Daniel Ellsberg* proposed this thought experiment in his

1961 article "

Risk, Ambiguity, and the Savage Axioms". It is intended to clarify a problem in

decision theory. The majority of theories about how people make decisions when

confronted with

uncertainty assume that the decision-maker has at least a

subjective probability distribution over possible outcomes. But, as

Frank Knight pointed out, there's "measurable uncertainty" (also called "

risk") which can be represented by numerical probability distributions, and "unmeasurable uncertainty" which can't.

Those who wish to apply some form of decision theory which relies on probabilities (such as expected utility theory) argued that even if people were faced with unmeasurable uncertainty, they would generate a probability distribution with which to make their decisions (even if that probability distribution was pulled out of their ass).

Ellsberg proposed (essentially) the following experiment:

There are two urns.

Urn I contains 50 red balls and 50 black balls.

Urn II contains 100 total red and black balls, in unknown numbers. (So there could be 0 black and 100 red, or vice-versa, or 80-20, etc.)

Now, first suppose you were asked to draw a ball from Urn I (without looking), and bet $100 on what color you'd draw.
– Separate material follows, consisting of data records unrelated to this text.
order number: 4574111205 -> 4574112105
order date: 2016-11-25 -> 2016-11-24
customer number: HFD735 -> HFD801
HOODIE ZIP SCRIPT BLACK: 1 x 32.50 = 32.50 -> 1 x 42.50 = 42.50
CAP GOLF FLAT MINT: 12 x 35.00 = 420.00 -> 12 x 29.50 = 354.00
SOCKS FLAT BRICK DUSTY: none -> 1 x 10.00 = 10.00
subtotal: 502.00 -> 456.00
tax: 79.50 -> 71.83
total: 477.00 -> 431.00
Generally people wouldn't care much which color they bet for. Again, suppose you're asked to make a similar bet on Urn II. Most people again wouldn't have a strong preference for one color over the other.

In a second series of bets, you're asked to bet $100 on drawing a black ball, but you get to choose whether you draw it from Urn I or Urn II. And, similarly afterward you're asked to bet $100 on drawing a red ball, from whichever urn you choose.

In this second series, people will have a tendency to draw from Urn I regardless of whether the bet is on drawing a black or red ball. But that doesn't fit with the decision-maker having a subjective probability distribution over the odds of drawing a red or black ball from Urn II. If they think there are more red than black balls in Urn II, they should prefer Urn I when betting on black, but Urn II when betting on red.

This kind of avoidance of truly ambiguous uncertainty is called "uncertainty aversion" in contrast to "risk aversion", which is avoidance of probabilistically defined risk.

* kto9 reminds me that this Daniel Ellsberg is the same fellow who famously leaked the Pentagon Papers. Shows the interesting kind of people associated with the RAND Corporation.